START Records supplied

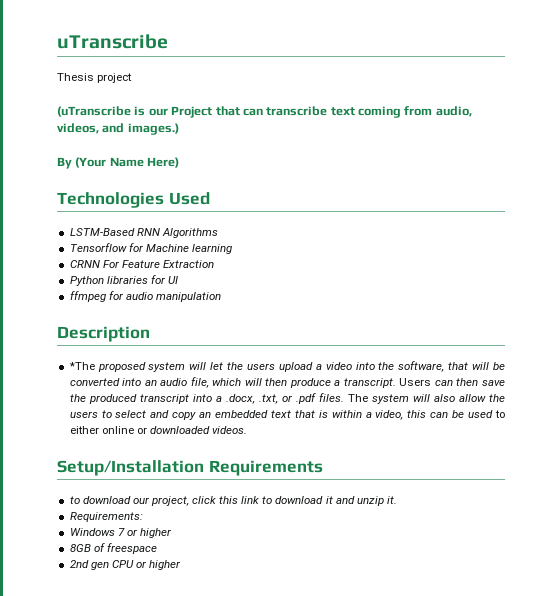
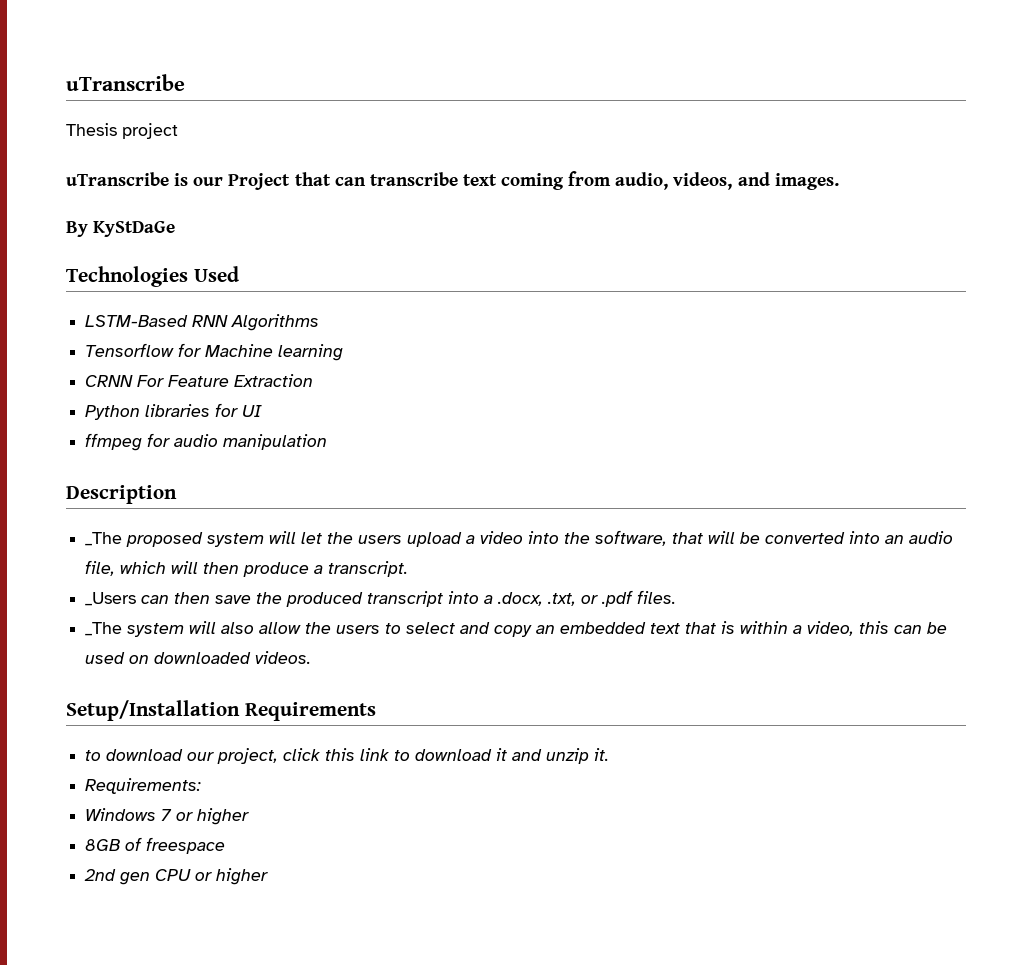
- (uTranscribe is our Project that can transcribe text coming from audio, videos, and images.)
+ uTranscribe is our Project that can transcribe text coming from audio, videos, and images.
- By (Your Name Here)
+ By KyStDaGe
- *The proposed system will let the users upload a video into the software, that will be converted into an audio file, which will then produce a transcript. Users can then save the produced transcript into a .docx, .txt, or .pdf files. The system will also allow the users to select and copy an embedded text that is within a video, this can be used to either online or downloaded videos.
+ _The proposed system will let the users upload a video into the software, that will be converted into an audio file, which will then produce a transcript.
+ _Users can then save the produced transcript into a .docx, .txt, or .pdf files.
+ _The system will also allow the users to select and copy an embedded text that is within a video, this can be used on downloaded videos.

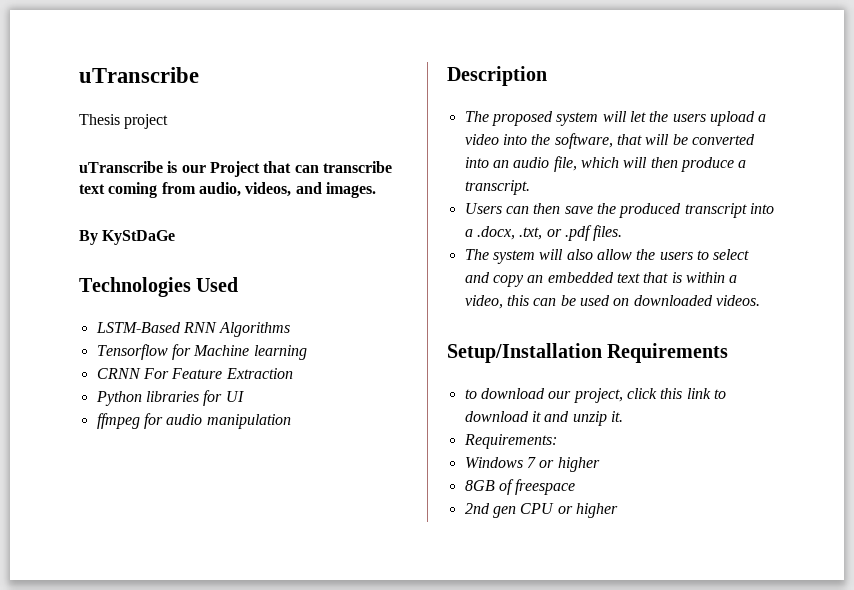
- _The proposed system will let the users upload a video into the software, that will be converted into an audio file, which will then produce a transcript.
+ The proposed system will let the users upload a video into the software, that will be converted into an audio file, which will then produce a transcript.
- _Users can then save the produced transcript into a .docx, .txt, or .pdf files.
+ Users can then save the produced transcript into a .docx, .txt, or .pdf files.
- _The system will also allow the users to select and copy an embedded text that is within a video, this can be used on downloaded videos.
+ The system will also allow the users to select and copy an embedded text that is within a video, this can be used on downloaded videos.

END Records supplied

Could the listing above be printed again in full, with every picture omitted?

- (uTranscribe is our Project that can transcribe text coming from audio, videos, and images.)
+ uTranscribe is our Project that can transcribe text coming from audio, videos, and images.
- By (Your Name Here)
+ By KyStDaGe
- *The proposed system will let the users upload a video into the software, that will be converted into an audio file, which will then produce a transcript. Users can then save the produced transcript into a .docx, .txt, or .pdf files. The system will also allow the users to select and copy an embedded text that is within a video, this can be used to either online or downloaded videos.
+ _The proposed system will let the users upload a video into the software, that will be converted into an audio file, which will then produce a transcript.
+ _Users can then save the produced transcript into a .docx, .txt, or .pdf files.
+ _The system will also allow the users to select and copy an embedded text that is within a video, this can be used on downloaded videos.

- _The proposed system will let the users upload a video into the software, that will be converted into an audio file, which will then produce a transcript.
+ The proposed system will let the users upload a video into the software, that will be converted into an audio file, which will then produce a transcript.
- _Users can then save the produced transcript into a .docx, .txt, or .pdf files.
+ Users can then save the produced transcript into a .docx, .txt, or .pdf files.
- _The system will also allow the users to select and copy an embedded text that is within a video, this can be used on downloaded videos.
+ The system will also allow the users to select and copy an embedded text that is within a video, this can be used on downloaded videos.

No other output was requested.